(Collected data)
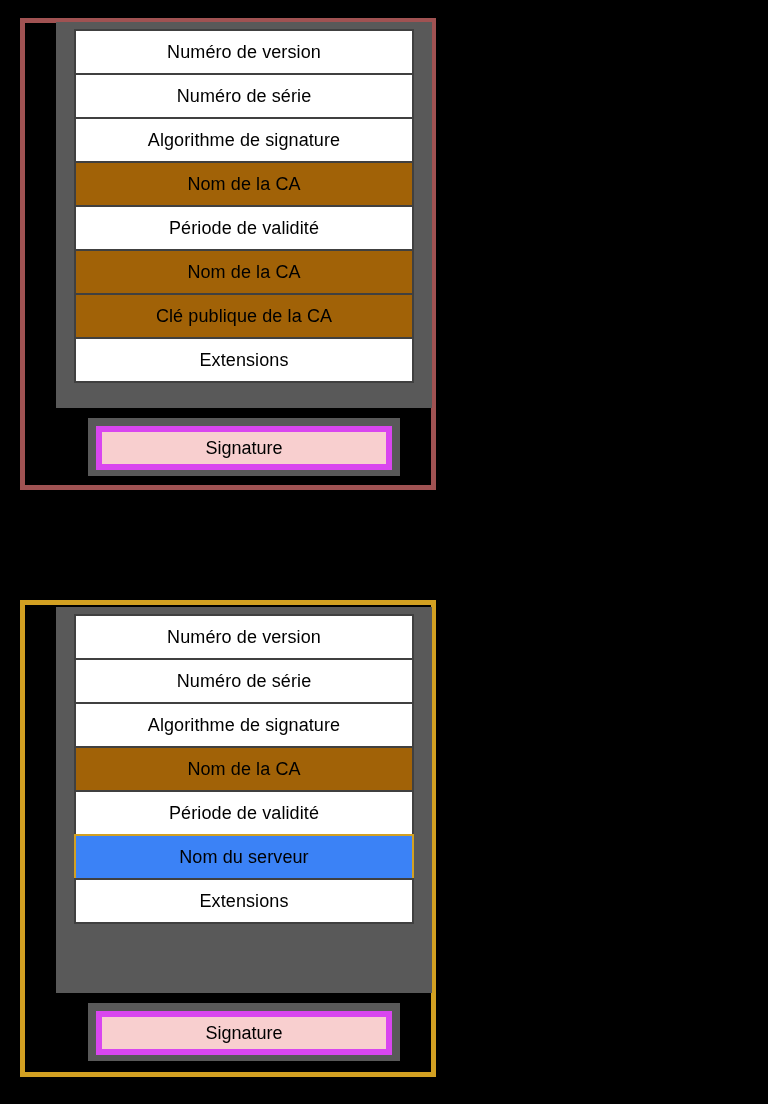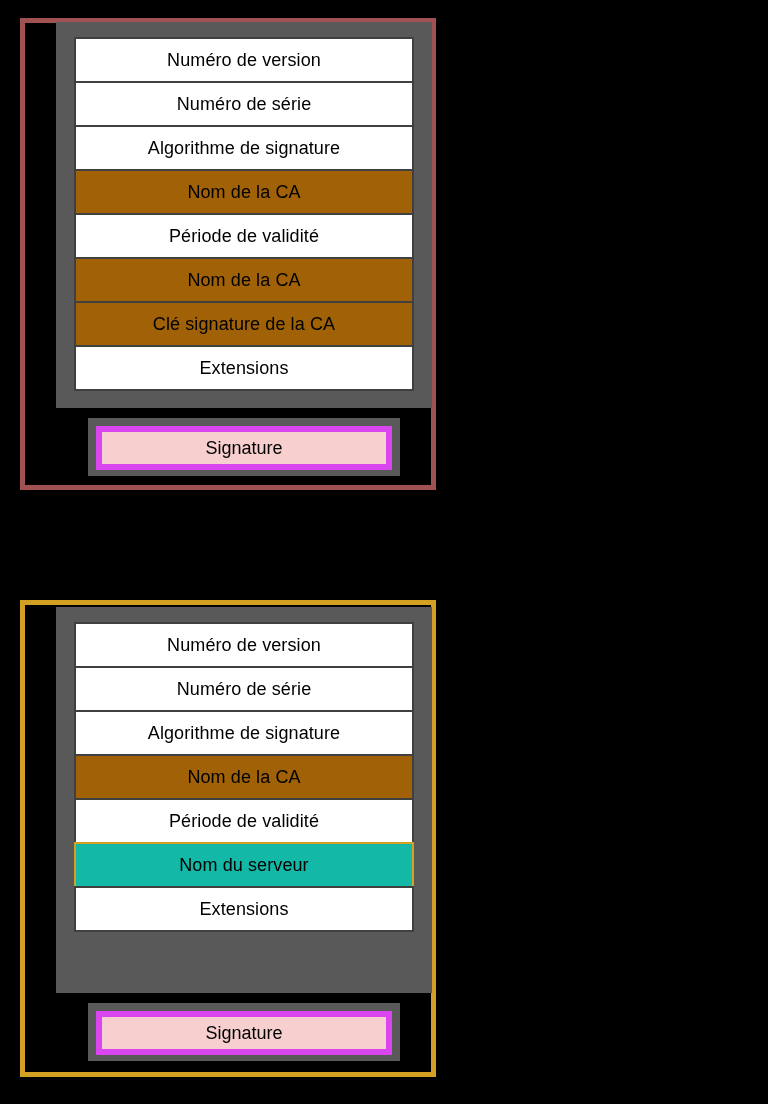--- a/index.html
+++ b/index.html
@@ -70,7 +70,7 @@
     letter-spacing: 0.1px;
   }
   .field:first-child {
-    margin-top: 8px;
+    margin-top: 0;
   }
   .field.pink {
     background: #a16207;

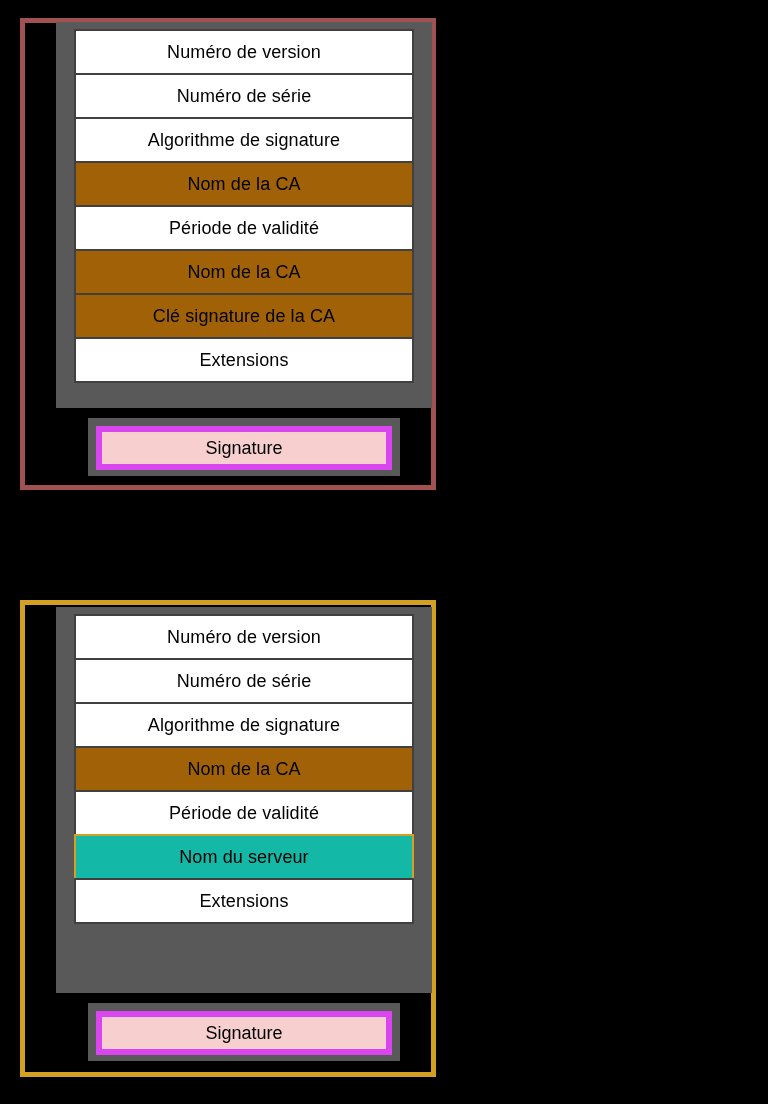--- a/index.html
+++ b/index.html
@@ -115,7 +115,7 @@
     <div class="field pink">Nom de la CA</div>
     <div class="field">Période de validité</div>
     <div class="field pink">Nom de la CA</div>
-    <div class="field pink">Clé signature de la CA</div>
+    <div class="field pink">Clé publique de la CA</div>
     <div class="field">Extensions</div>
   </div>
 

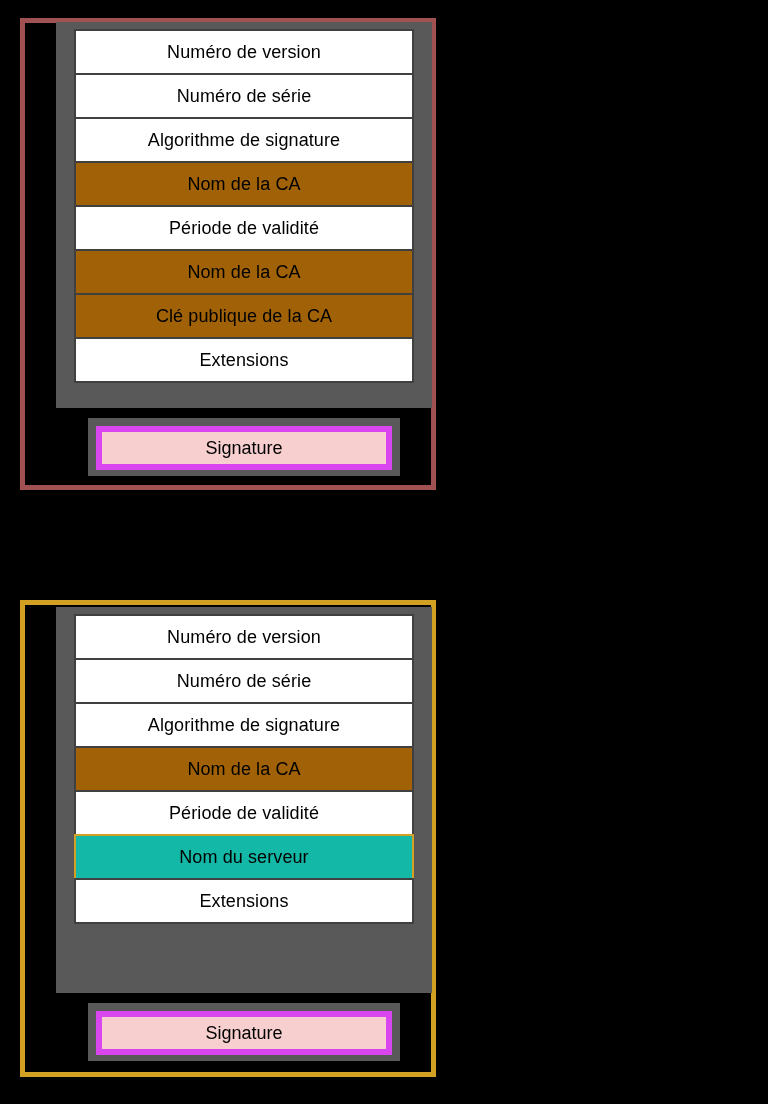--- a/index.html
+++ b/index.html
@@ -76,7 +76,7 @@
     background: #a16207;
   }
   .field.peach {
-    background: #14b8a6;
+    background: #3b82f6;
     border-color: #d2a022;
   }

...

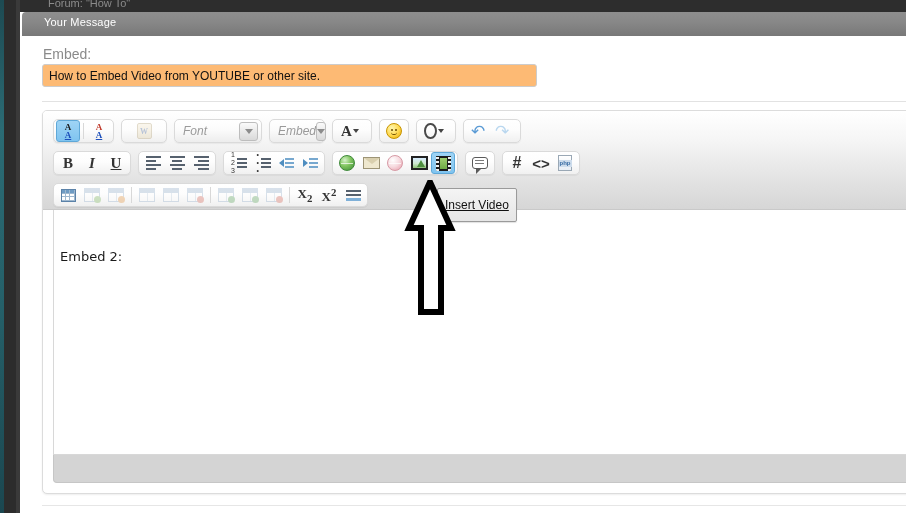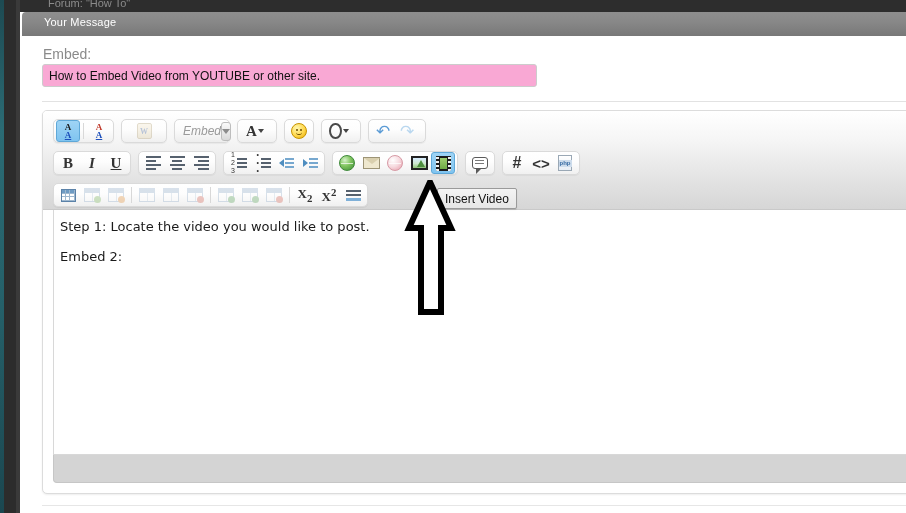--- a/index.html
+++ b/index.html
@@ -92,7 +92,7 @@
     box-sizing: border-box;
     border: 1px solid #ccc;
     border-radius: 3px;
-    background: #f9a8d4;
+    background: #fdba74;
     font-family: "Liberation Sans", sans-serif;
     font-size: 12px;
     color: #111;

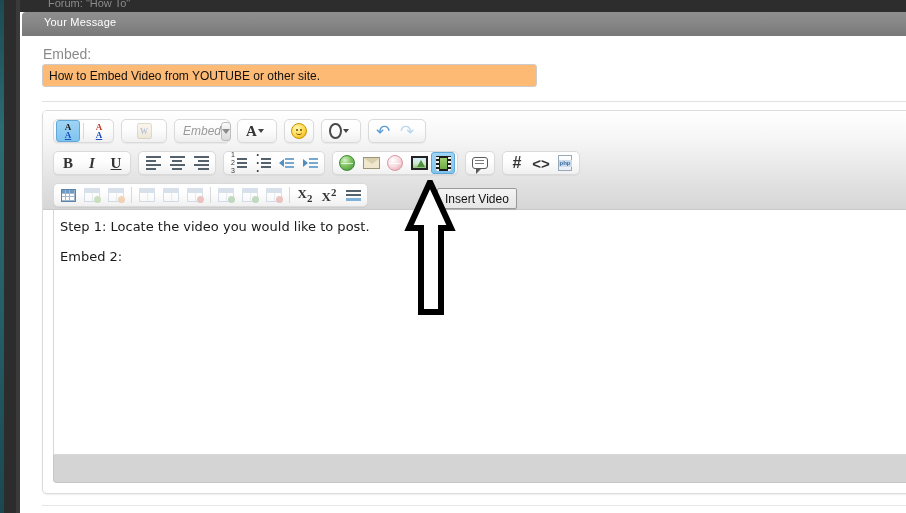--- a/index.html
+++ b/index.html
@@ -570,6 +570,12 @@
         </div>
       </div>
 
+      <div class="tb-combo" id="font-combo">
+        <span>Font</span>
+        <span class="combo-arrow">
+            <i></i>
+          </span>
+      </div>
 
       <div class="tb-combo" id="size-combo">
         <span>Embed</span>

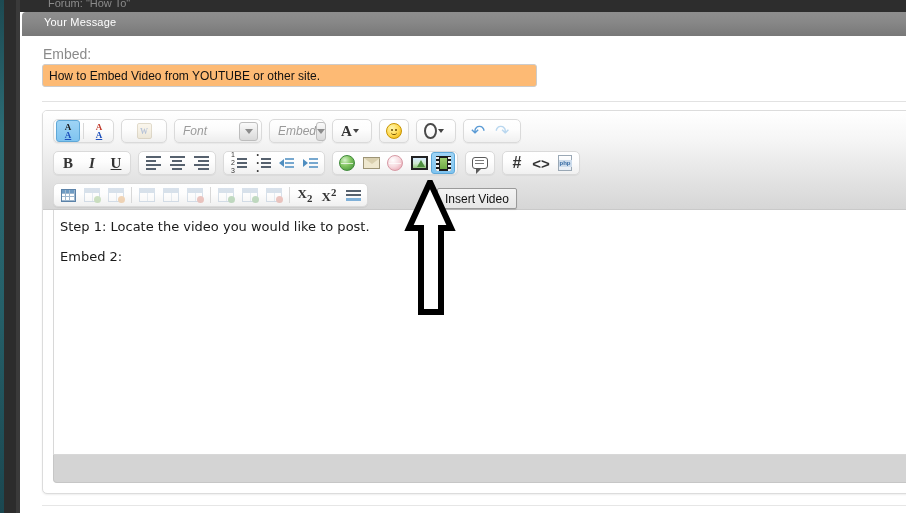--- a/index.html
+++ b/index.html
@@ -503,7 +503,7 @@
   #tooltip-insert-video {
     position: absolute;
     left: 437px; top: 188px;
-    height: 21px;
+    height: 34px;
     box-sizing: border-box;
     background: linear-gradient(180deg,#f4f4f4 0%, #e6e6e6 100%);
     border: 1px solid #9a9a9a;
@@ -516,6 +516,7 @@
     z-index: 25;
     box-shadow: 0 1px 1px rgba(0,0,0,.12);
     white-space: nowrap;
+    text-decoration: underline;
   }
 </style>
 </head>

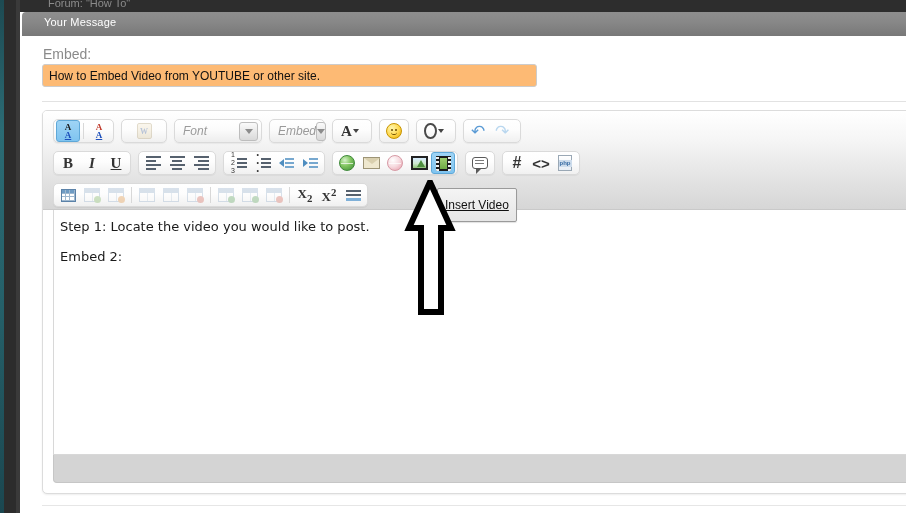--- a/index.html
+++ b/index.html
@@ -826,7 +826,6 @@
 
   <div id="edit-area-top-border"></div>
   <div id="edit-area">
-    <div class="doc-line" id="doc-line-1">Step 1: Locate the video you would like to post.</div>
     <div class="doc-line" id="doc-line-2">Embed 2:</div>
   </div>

**Work to be completed:** The answer must be every line of the data that holds the word "edit".

**Answer box:**
   <div id="edit-area-top-border"></div>
   <div id="edit-area">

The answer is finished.